I have been going through a writing slump and I have stayed quiet throughout it. I am not sure what it was but I didn't feel like writing or blogging, but I still did it. Perhaps it was the stress of uni and my trying to stick to the patterns I maintained throughout the year so far, but what I have learnt now that I have started to come out the other side is that things in life don't stay the same, and so you need to adapt. You need to reassess your priorities and right now, my priority is to do what makes me happy. Once I decided this, my love of writing came back to me.
I come home from work and/or study and I want to write as I have been thinking of nothing else during the course of the day, but by the time I get to my bed I am exhausted. I may have time to write, but I cannot bring my mind to think of anything let alone formulate a plot. It has become so bad that I have missed two posts, one last month and one last week, due to this slump. I just couldn't bring myself to do it. But now I am slowly finding my feet again and it is my story which is brining me back to earth. My story and my characters are my centre of gravity right now. I feel like I have been on the go for so long, but now, I am shifting priorities and the only way I will get through the rest of the year with out burning out is to put my happiness at the top of my to do list. My happiness is writing, it has always been there for me and it is what makes me, me.

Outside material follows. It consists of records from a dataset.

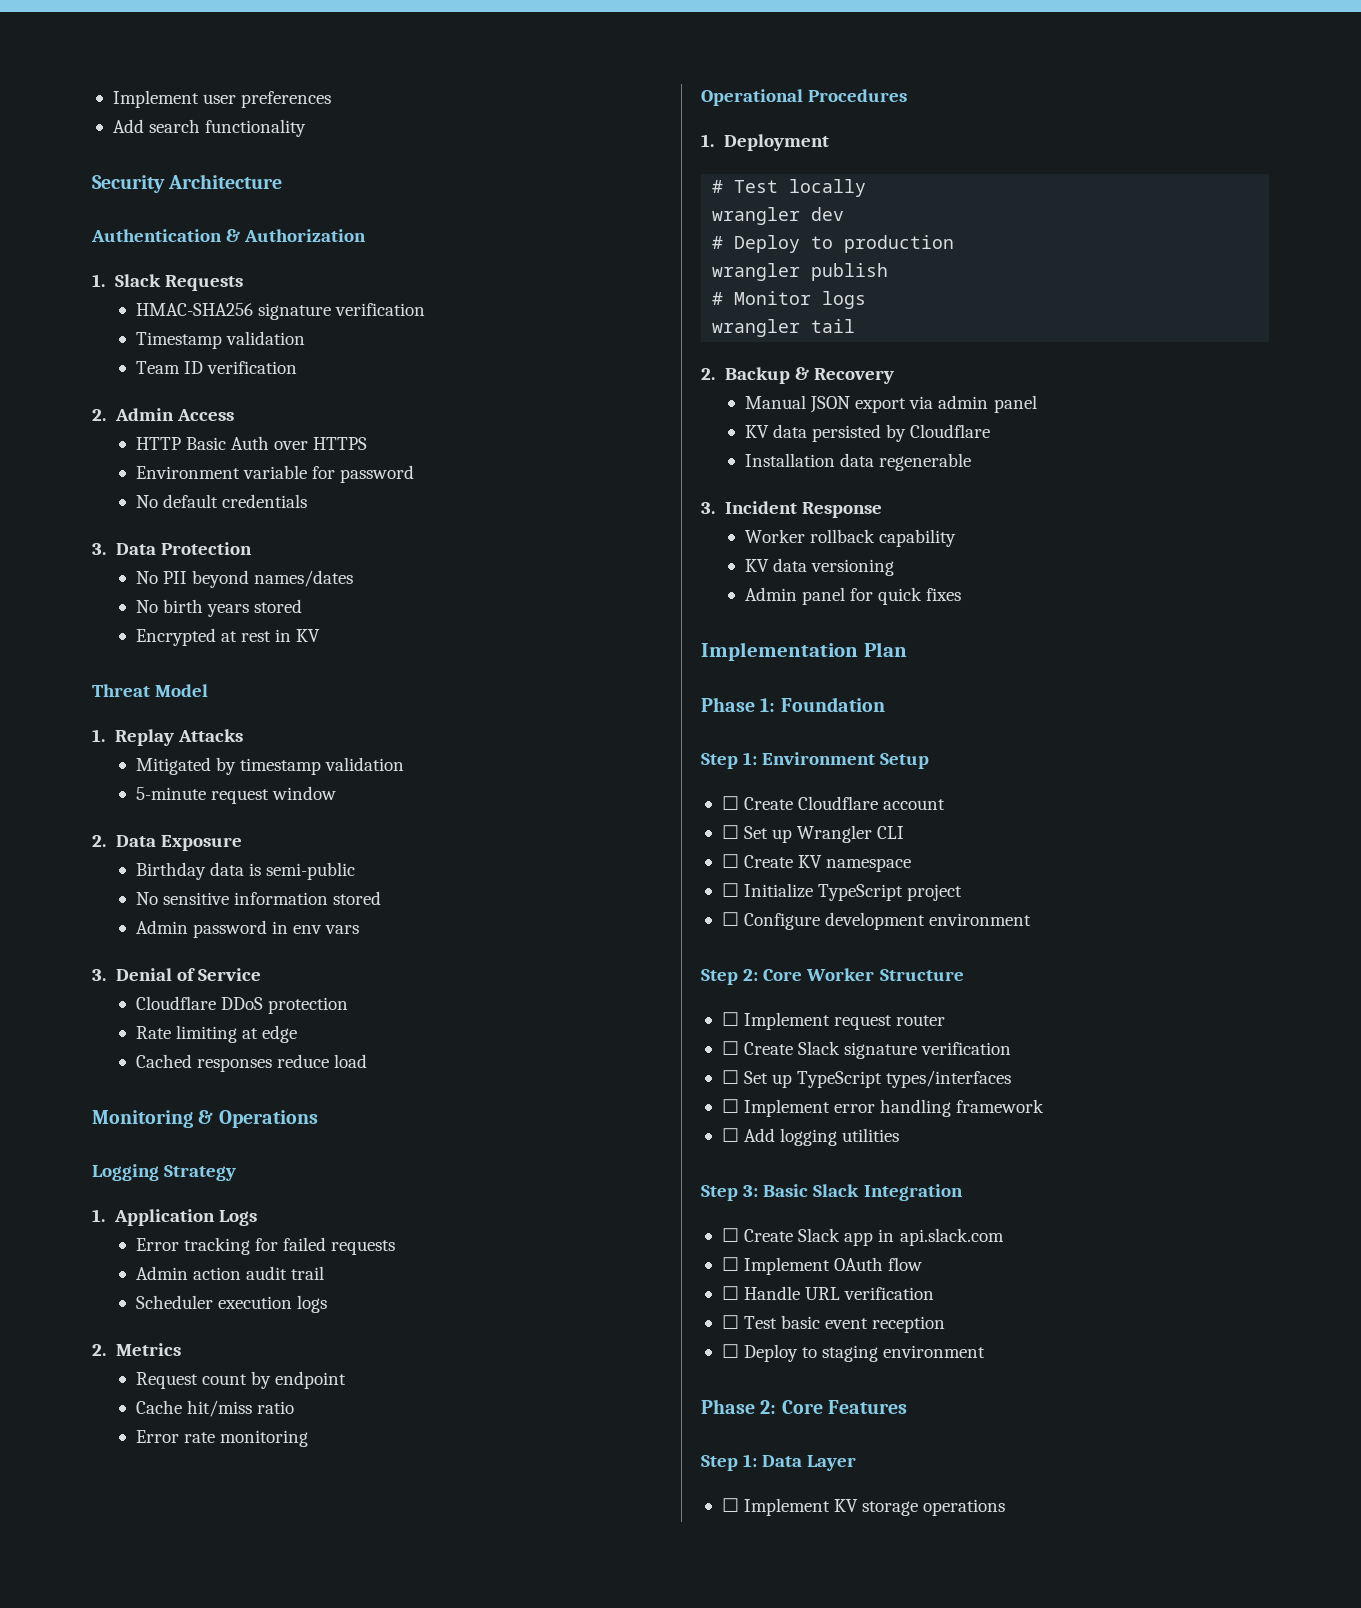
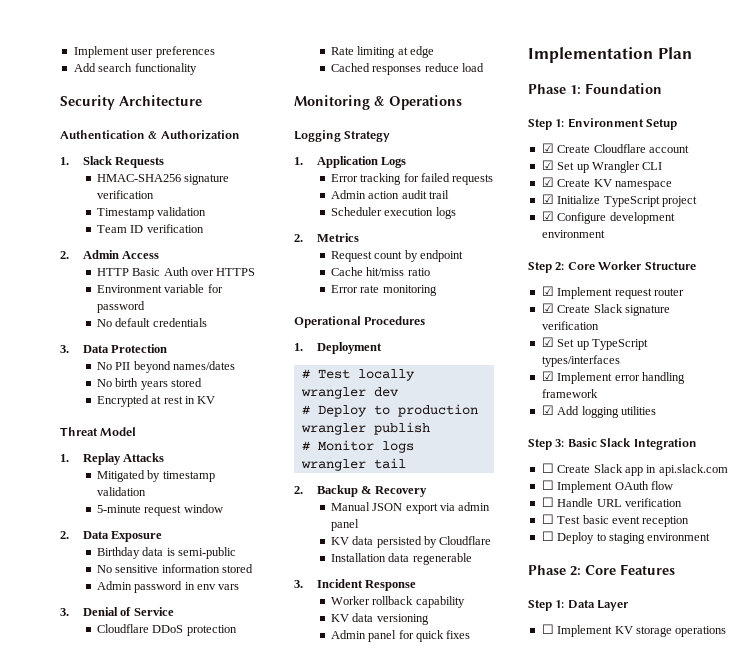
- ☐ Create Cloudflare account
+ ☑ Create Cloudflare account
- ☐ Set up Wrangler CLI
+ ☑ Set up Wrangler CLI
- ☐ Create KV namespace
+ ☑ Create KV namespace
- ☐ Initialize TypeScript project
+ ☑ Initialize TypeScript project
- ☐ Configure development environment
+ ☑ Configure development environment
- ☐ Implement request router
+ ☑ Implement request router
- ☐ Create Slack signature verification
+ ☑ Create Slack signature verification
- ☐ Set up TypeScript types/interfaces
+ ☑ Set up TypeScript types/interfaces
- ☐ Implement error handling framework
+ ☑ Implement error handling framework
- ☐ Add logging utilities
+ ☑ Add logging utilities

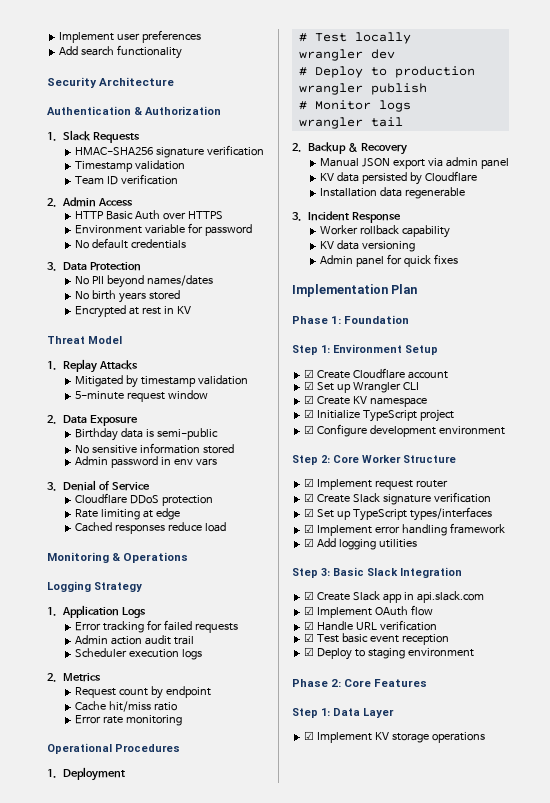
- ☐ Create Slack app in api.slack.com
+ ☑ Create Slack app in api.slack.com
- ☐ Implement OAuth flow
+ ☑ Implement OAuth flow
- ☐ Handle URL verification
+ ☑ Handle URL verification
- ☐ Test basic event reception
+ ☑ Test basic event reception
- ☐ Deploy to staging environment
+ ☑ Deploy to staging environment
- ☐ Implement KV storage operations
+ ☑ Implement KV storage operations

Looking back on my life, I realise that writing has always been the thing that I turn to when I don't feel like myself during times of great stress. I remember, during the HSC I turned to it and at my first year of uni or during exam times. Writing has always centred my mind and gives me a creative outlet which I feed all my pent up emotions through like a funnel.
It is still the case now, but the thing is each semester at uni is different. The last half of the year I found my routine and got to write a lot and meet my targets. However, this semester it is totally different, my subjects are harder and requires more work. I am also working three days a week and I guess I am still trying to find my groove. In order to do that I tried something new today. Usually I would be studying from dawn until dusk all weekend but instead of studying I did wanted to do- which was write. I relaxed and wrote. It felt good and I felt free. I think I will do this from now on, at least dedicate one day a week to writing if I can.
Slowly but surely, I am coming out of this writing slump that I am in and I am overjoyed. My story is at the stage where I want to churn out the words and see it come to life. My characters are opening up to me in ways they never have before. It is really motivating to see each character come into their own and have the story take shape around the building blocks. I am really starting to fall in love with my story again and I am happy to revel in it.
The other thing I am happy about is that I am finally comfortable to make my standalone a trilogy or possibly even more. There is just no other way to go about it because my plot is so thick and there is so much going on that if I crammed it into one book, it would be the worlds longest novel and I would have to sacrifice characterisation for the action. I do not want to do this. I want to make it the best that it can be and I want my readers to love my characters. So I will make it into three, that can be done easily and depending on the third novel it may go on further.
It took me a while to be comfortable with it because there are so many things to think about and the biggest one is the possibility that it will not be published and never see the light of day. I have put my doubt aside, there is nothing much I can do about that as that is the decision of the publisher. However, I am happy about the position I am in now and I feel like I can keep going!
My main point I want to get across is that, you can only force yourself to do things for so long and then one day it becomes tedious. However, taking a break can be good and allocating dedicated writing time is something that should be done because writing is a pursuit that is so very special and once that sparkle is gone, it is hard to get back. Try different things in order for your writing to become again or remain special to you.
I hope that if you are feeling down or don't feel like writing, don't beat yourself up. It happens to all of us, and it passes. Don't think that it has to do with your writing, there may be other things in your life like work stress or school which may be the cause. Let me know if I can help you beat your slump, I'd be happy to help!